The mutation pandoram313 appears to be relevant to yet another aspect of eye development. The dorsoventral polarity of the vertebrate eye is evident by both morphological and molecular criteria (Constantine-Paton et al., 1986; McCaffery et al., 1991; Schmitt and Dowling, 1994). panm313 causes absence of the ventral retina at 3 dpf. This phenotype suggests that the pandora locus may play a role in the specification of the dorsoventral axis in the zebrafish eye. Retinoic acid has recently been shown to influence the ventral cell fates in the zebrafish optic cup (Marsh-Armstrong et al., 1994). It is note-worthy that the eye defect produced by citral, an inhibitor of retinoic acid synthesis, is strikingly similar to the panm313 phenotype (Marsh-Armstrong et al., 1994).
Alternative screening methods for loci participating in the zebrafish eye development are conceivable. A screening procedure for retinal defects based on a functional test is available in zebrafish (Clark, 1981; Brockerhoff et al., 1995). It takes advantage of the optokinetic response, which in zebrafish appears early (4 dpf) in development (Clark, 1981). The assumption of this approach is that fish larvae with retinal defects will not display a normal optokinetic response. A screen based on the optokinetic response can potentially detect mutants with minor developmental abnormalities, which do not result in obvious morphological changes of the eye. Similarly, mutations producing abnormal physiological characteristics of the retina can be recovered in such a screen (Brockerhoff et al., 1995). The disadvantage of screening procedures based on the optokinetic response is that they are substantially more laborious than screens based on morphological criteria.

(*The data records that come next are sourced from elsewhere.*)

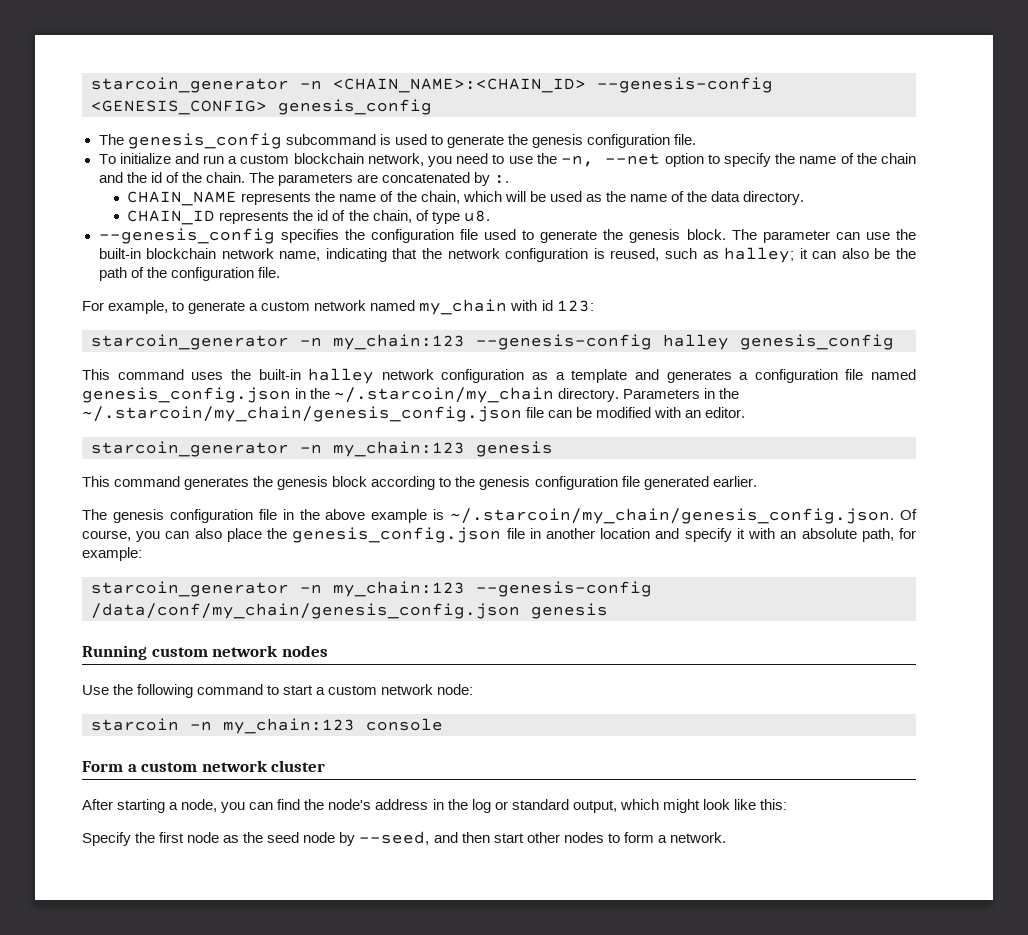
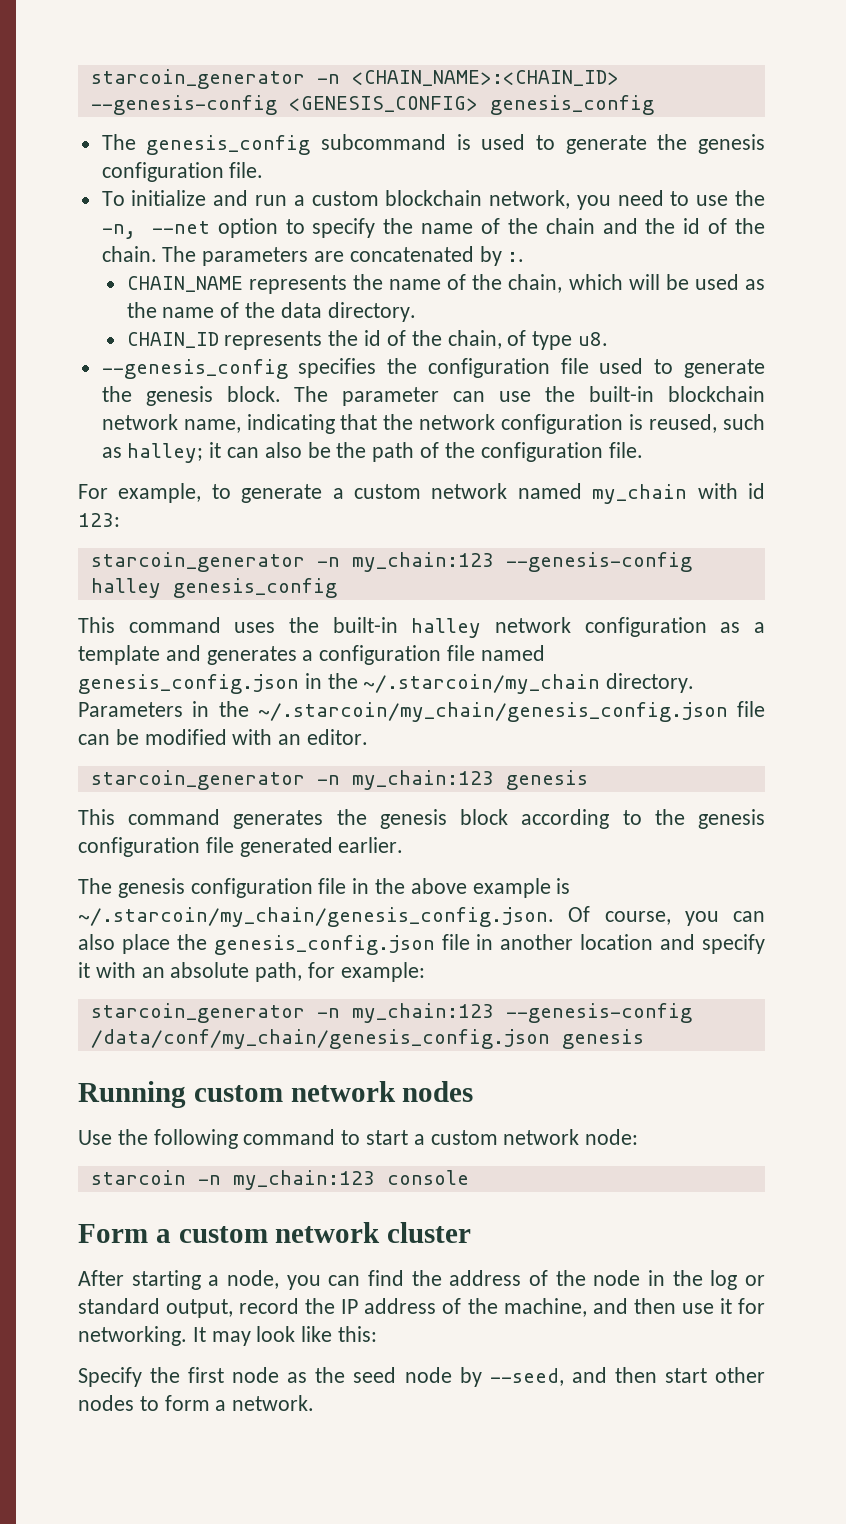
- After starting a node, you can find the node's address in the log or standard output, which might look like this:
+ After starting a node, you can find the address of the node in the log or standard output, record the IP address of the machine, and then use it for networking. It may look like this:

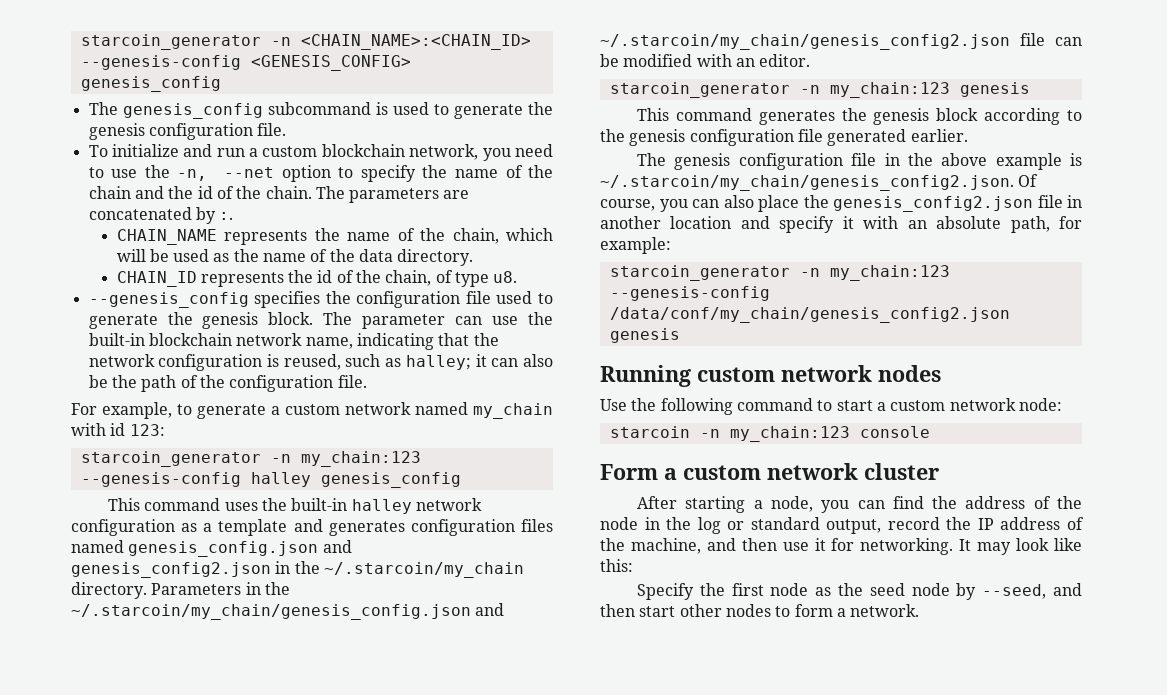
- This command uses the built-in halley network configuration as a template and generates a configuration file named genesis_config.json in the ~/.starcoin/my_chain directory.
+ This command uses the built-in halley network configuration as a template and generates configuration files named genesis_config.json and genesis_config2.json in the ~/.starcoin/my_chain directory.
- Parameters in the ~/.starcoin/my_chain/genesis_config.json file can be modified with an editor.
+ Parameters in the ~/.starcoin/my_chain/genesis_config.json and ~/.starcoin/my_chain/genesis_config2.json file can be modified with an editor.
- The genesis configuration file in the above example is ~/.starcoin/my_chain/genesis_config.json. Of course, you can also place the genesis_config.json file in another location and specify it with an absolute path, for example:
+ The genesis configuration file in the above example is ~/.starcoin/my_chain/genesis_config2.json. Of course, you can also place the genesis_config2.json file in another location and specify it with an absolute path, for example:
- starcoin_generator -n my_chain:123 --genesis-config /data/conf/my_chain/genesis_config.json genesis
+ starcoin_generator -n my_chain:123 --genesis-config /data/conf/my_chain/genesis_config2.json genesis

Our studies demonstrate that zebrafish provide a powerful genetic system to study various aspects of vertebrate eye development, including: specification of the eye primordium, neuronal lamination, specification/differentiation of distinct neuronal classes and possibly the specification of axes. A detailed analysis of the identified mutants will enhance our understanding of vertebrate central nervous system development.
ACKNOWLEDGEMENTS
We thank Colleen Boggs, Jane Belak, Ioannis Batjakas, Heather Goldsboro, Lisa Anderson, Snorri Gunnarson and Pamela Cohen for technical help during the various stages of the screen. We are also grateful to Eliza Mountcastle-Shah for critical reading of the manuscript and Lisa Anderson for help with naming mutants. This work was supported in part by NIH RO1-HD29761 and a sponsored research agreement with Bristol Myers-Squibb (to W. D.). Further support in the form of fellowships came from HFSP and the Fullbright Program (to Z. R.), EMBO and Swiss National Fond (to A. S.), Helen Hay Whitney Foundation (to D. L. S. and D. Y. S.), and the Damon Runyon-Walter Winchell Cancer Research Fund (to J. M.).